- _Your objective_:
Give the data below again exactly as it stands. Omit the pictures.

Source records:

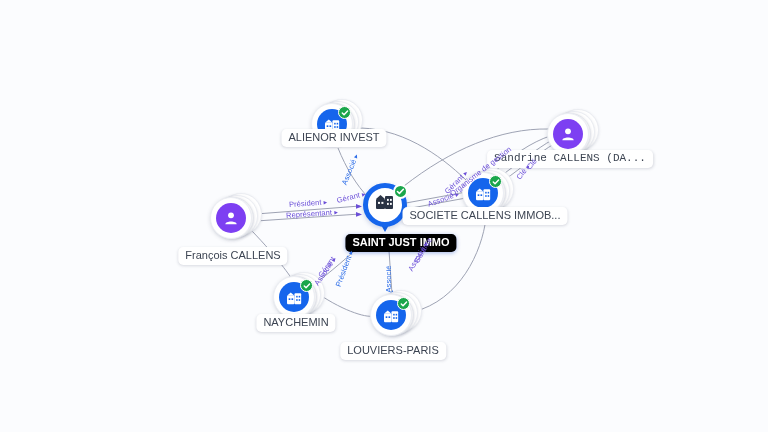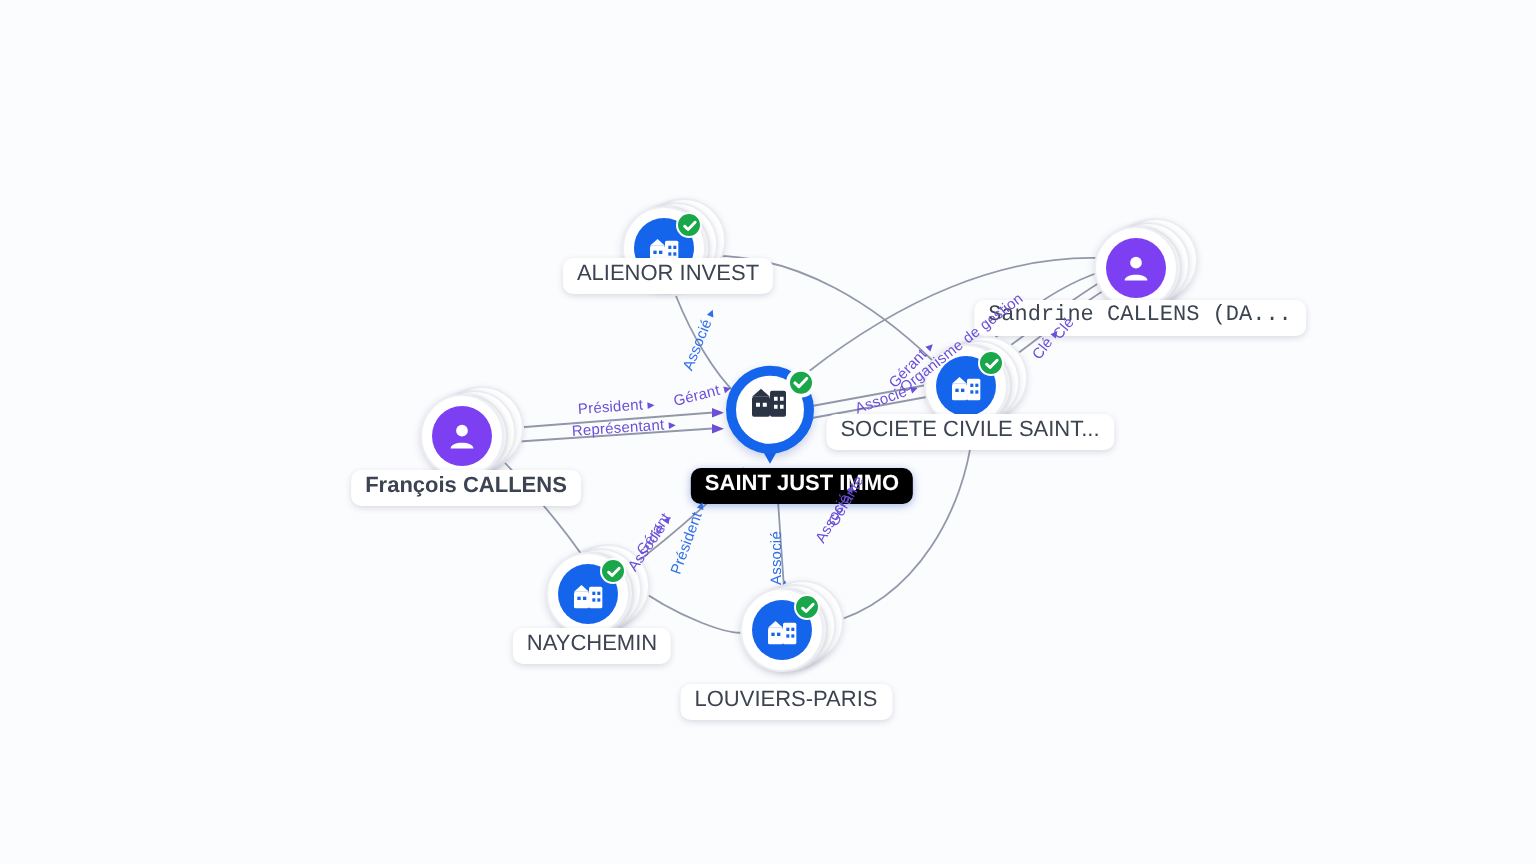--- a/index.html
+++ b/index.html
@@ -324,21 +324,21 @@
       <div class="stack s3"></div>
       <div class="disc-outer">
         <div class="disc-inner person">
           <svg width="16" height="16" viewBox="0 0 18 18">
             <circle cx="9" cy="6" r="3.3" fill="#ffffff"></circle>
             <path d="M2.6 16 C2.6 11.8 15.4 11.8 15.4 16 Z" fill="#ffffff"></path>
           </svg>
         </div>
       </div>
     </div>
-    <div class="node-label" style="top:16px;font-weight:bold;">François CALLENS</div>
+    <div class="node-label" style="top:28px;">François CALLENS</div>
   </div>
 
   <div class="node" style="left:570px; top:135px;">
     <div class="node-art">
       <div class="stack s1"></div>
       <div class="stack s2"></div>
       <div class="stack s3"></div>
       <div class="disc-outer">
         <div class="disc-inner person">
           <svg width="16" height="16" viewBox="0 0 18 18">
@@ -370,21 +370,21 @@
             <rect x="15" y="11" width="1.8" height="2" fill="#1565ec"></rect>
           </svg>
         </div>
         <div class="badge">
           <svg width="8" height="8" viewBox="0 0 10 10">
             <path d="M1.6 5.1 L3.8 7.2 L8.2 2.6" stroke="#ffffff" stroke-width="1.8" fill="none" stroke-linecap="round" stroke-linejoin="round"></path>
           </svg>
         </div>
       </div>
     </div>
-    <div class="node-label" style="top:13px; left:62%;">SOCIETE CIVILE SAINT...</div>
+    <div class="node-label" style="top:13px; left:62%;">SOCIETE CALLENS IMMOB...</div>
   </div>
 
   <div class="node" style="left:296px; top:298px;">
     <div class="node-art">
       <div class="stack s1"></div>
       <div class="stack s2"></div>
       <div class="stack s3"></div>
       <div class="disc-outer">
         <div class="disc-inner company">
           <svg width="17" height="15" viewBox="0 0 20 18">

- _Answer section_:
--- a/index.html
+++ b/index.html
@@ -324,21 +324,21 @@
       <div class="stack s3"></div>
       <div class="disc-outer">
         <div class="disc-inner person">
           <svg width="16" height="16" viewBox="0 0 18 18">
             <circle cx="9" cy="6" r="3.3" fill="#ffffff"></circle>
             <path d="M2.6 16 C2.6 11.8 15.4 11.8 15.4 16 Z" fill="#ffffff"></path>
           </svg>
         </div>
       </div>
     </div>
-    <div class="node-label" style="top:16px;font-weight:bold;">François CALLENS</div>
+    <div class="node-label" style="top:28px;">François CALLENS</div>
   </div>
 
   <div class="node" style="left:570px; top:135px;">
     <div class="node-art">
       <div class="stack s1"></div>
       <div class="stack s2"></div>
       <div class="stack s3"></div>
       <div class="disc-outer">
         <div class="disc-inner person">
           <svg width="16" height="16" viewBox="0 0 18 18">
@@ -370,21 +370,21 @@
             <rect x="15" y="11" width="1.8" height="2" fill="#1565ec"></rect>
           </svg>
         </div>
         <div class="badge">
           <svg width="8" height="8" viewBox="0 0 10 10">
             <path d="M1.6 5.1 L3.8 7.2 L8.2 2.6" stroke="#ffffff" stroke-width="1.8" fill="none" stroke-linecap="round" stroke-linejoin="round"></path>
           </svg>
         </div>
       </div>
     </div>
-    <div class="node-label" style="top:13px; left:62%;">SOCIETE CIVILE SAINT...</div>
+    <div class="node-label" style="top:13px; left:62%;">SOCIETE CALLENS IMMOB...</div>
   </div>
 
   <div class="node" style="left:296px; top:298px;">
     <div class="node-art">
       <div class="stack s1"></div>
       <div class="stack s2"></div>
       <div class="stack s3"></div>
       <div class="disc-outer">
         <div class="disc-inner company">
           <svg width="17" height="15" viewBox="0 0 20 18">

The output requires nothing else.